Le problème, bien sûr, c’est qu’en agissant ainsi, la population syrienne va également souffrir. La stratégie de Washington est désormais entièrement putative et attachée à un objectif politique fantaisiste. Comme l’a déclaré Aron Lund de la Century Foundation au site Syria Direct début janvier, « Depuis 2011, l’idée est que si nous accumulons un peu plus de pression, alors Assad reviendra à la raison et commencera à se démocratiser ou à libérer des prisonniers, mais jusqu’à présent, nous n’avons vu aucune sorte de changement dans le comportement du gouvernement. »
La guerre en Syrie n’est pas encore terminée, mais elle a approché un point où la tuerie est au moins en train de se réduire. L’avenir du pays semble néanmoins sombre. La Syrie sera un endroit où la violence de bas niveau et les puissances étrangères dictent les événements.

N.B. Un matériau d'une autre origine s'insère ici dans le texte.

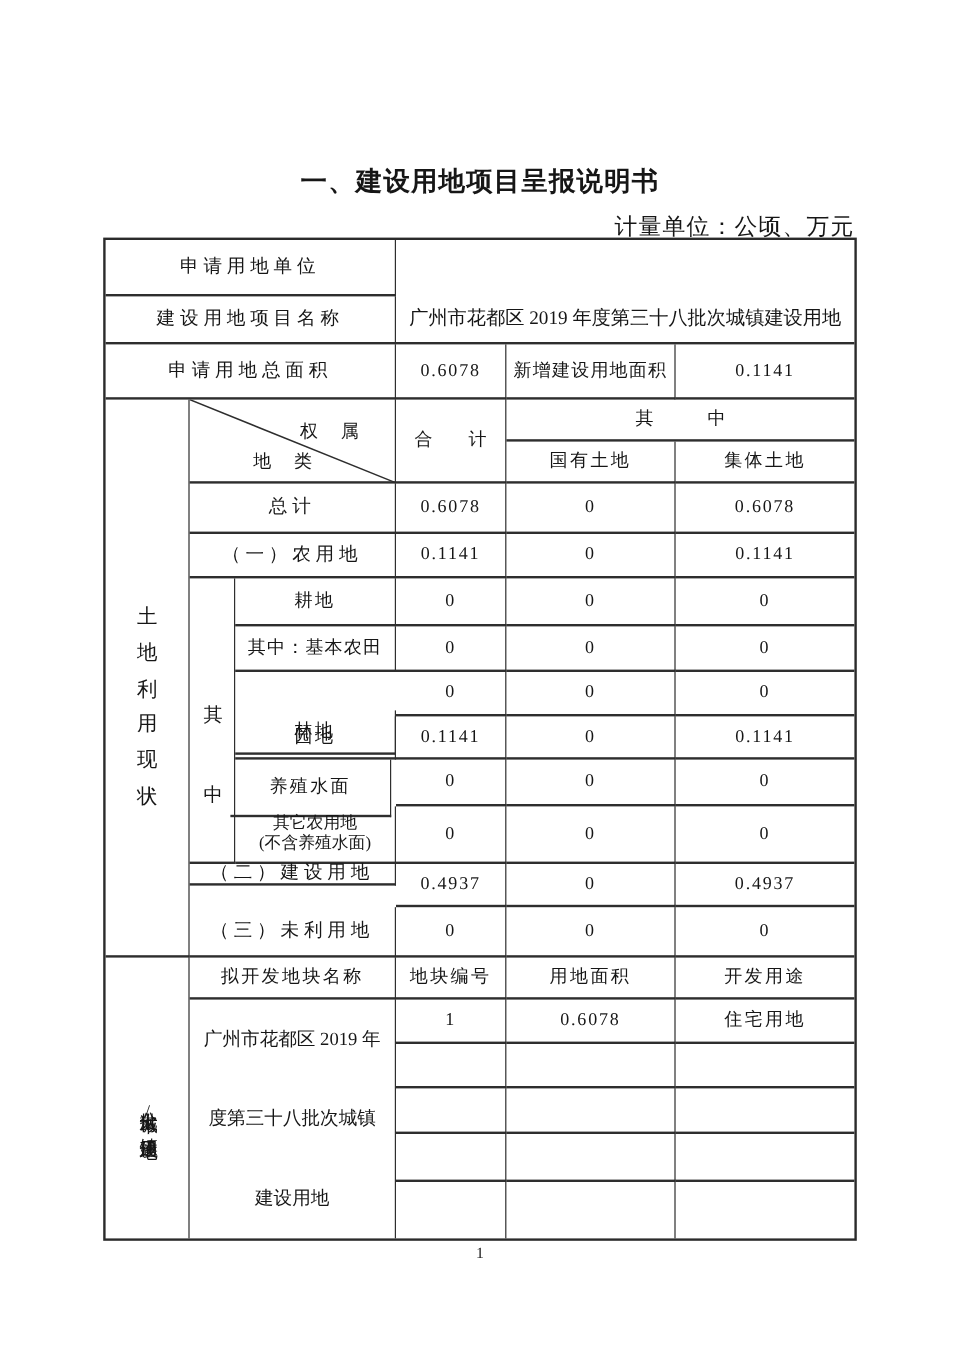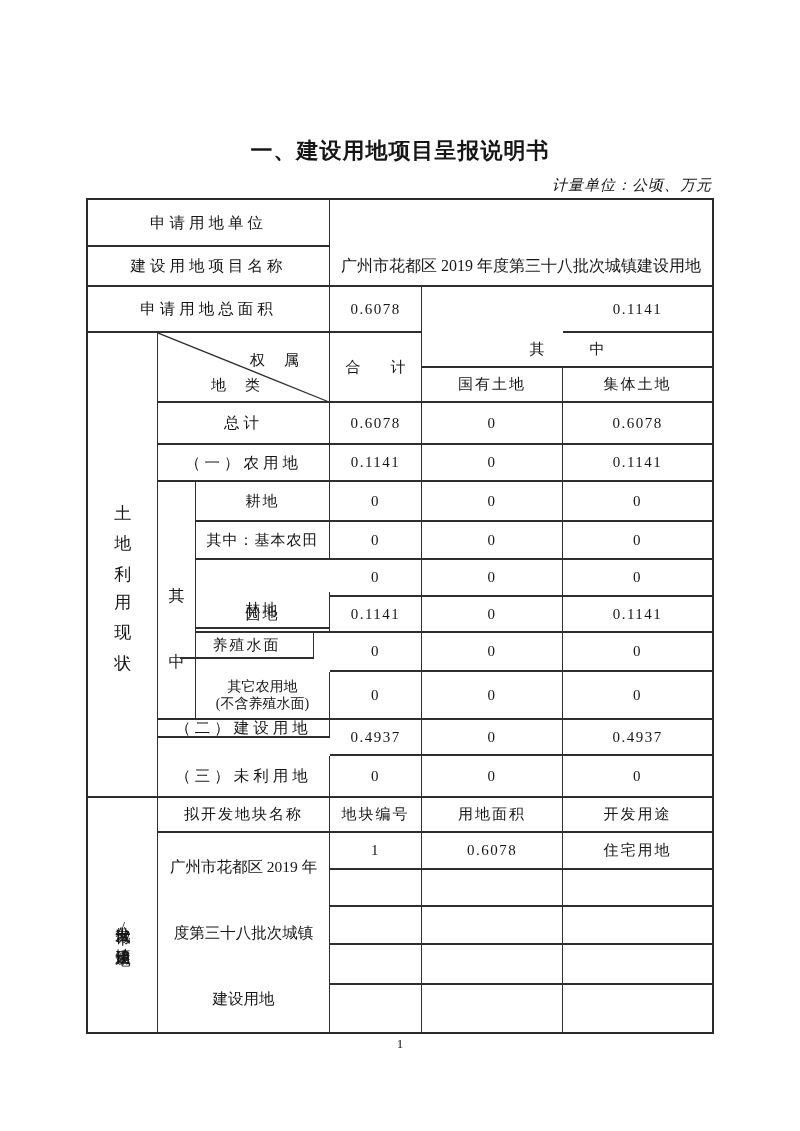"计量单位：公顷、万元" .unit-note { font-size: 15px -> 19px; font-style: italic -> none }
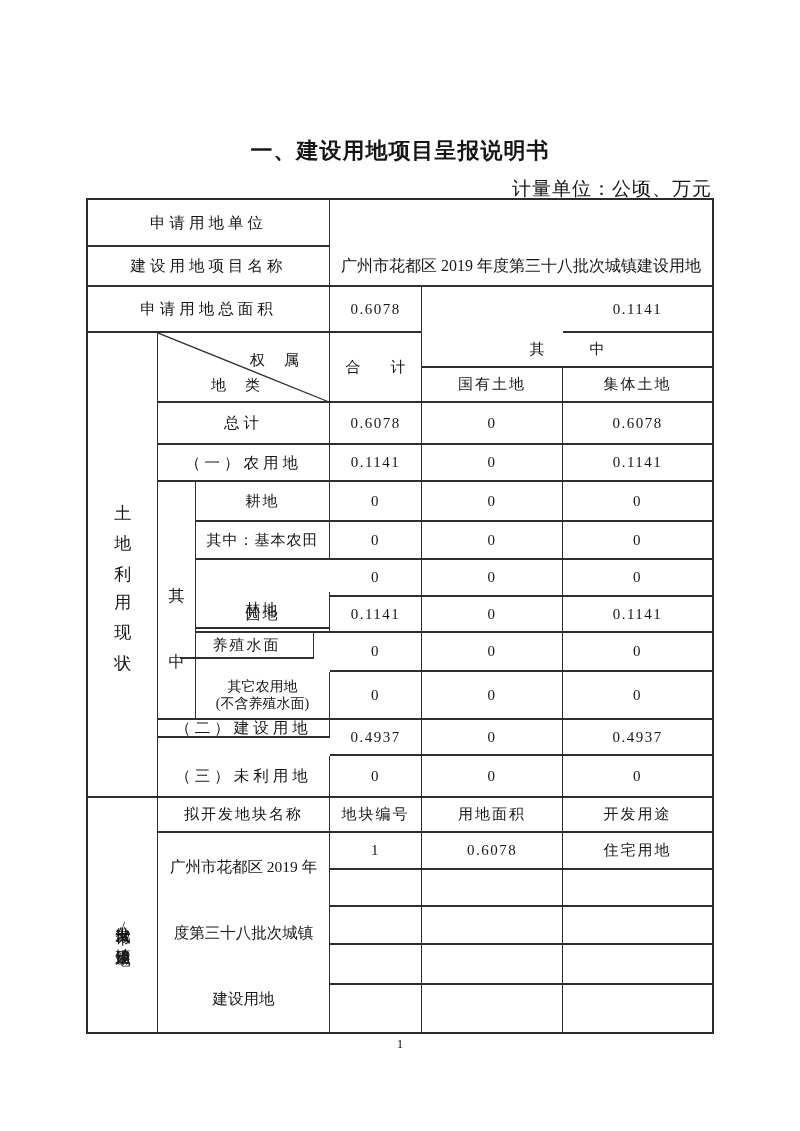"新增建设用地面积" div.c { html: none -> <div>新增建设用地面积</div> }
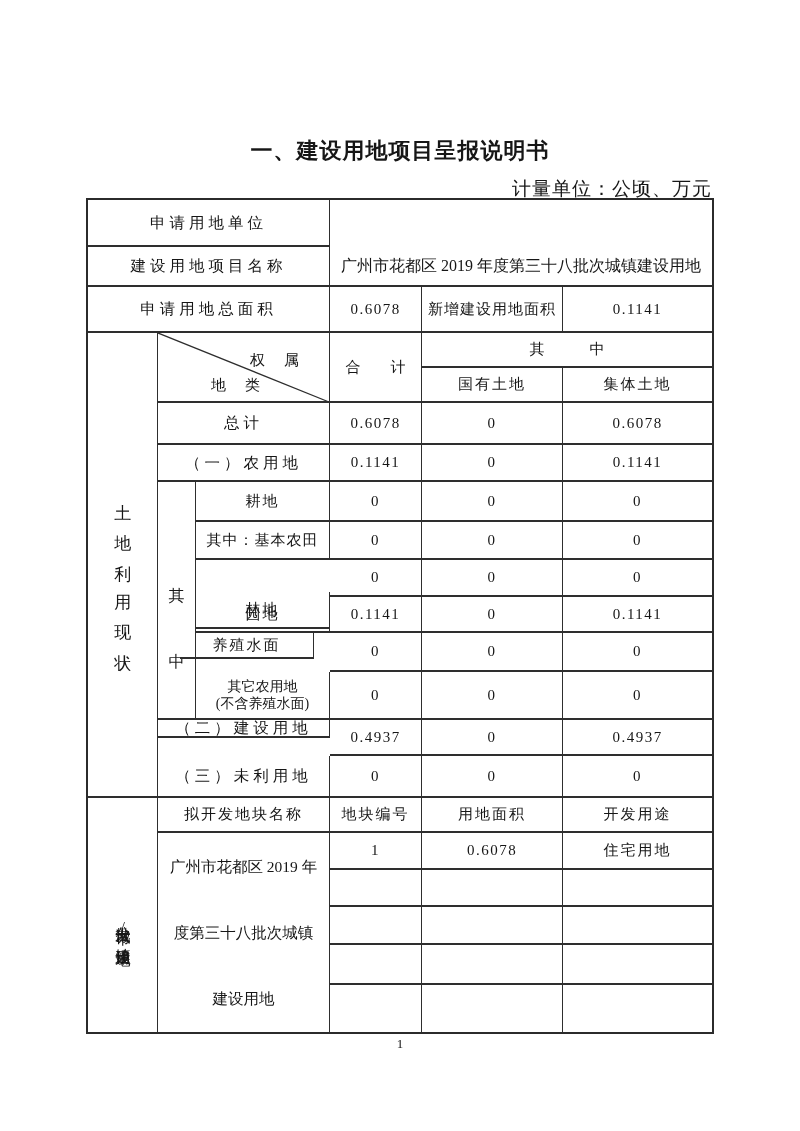"养殖水面" div.c { height: 26px -> 48px; left: 92px -> 104px }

Washington devra déterminer si ses intérêts sont mieux servis en punissant le gouvernement syrien (et par extension, le peuple syrien) pour les crimes passés et présents ou en devenant plus discriminant dans la façon dont il utilise ses pouvoirs de sanctions.
Daniel DePetris est membre de Defense Priorities, une organisation de politique étrangère axée sur la promotion d’une grande stratégie réaliste pour assurer la sécurité et la prospérité américaines.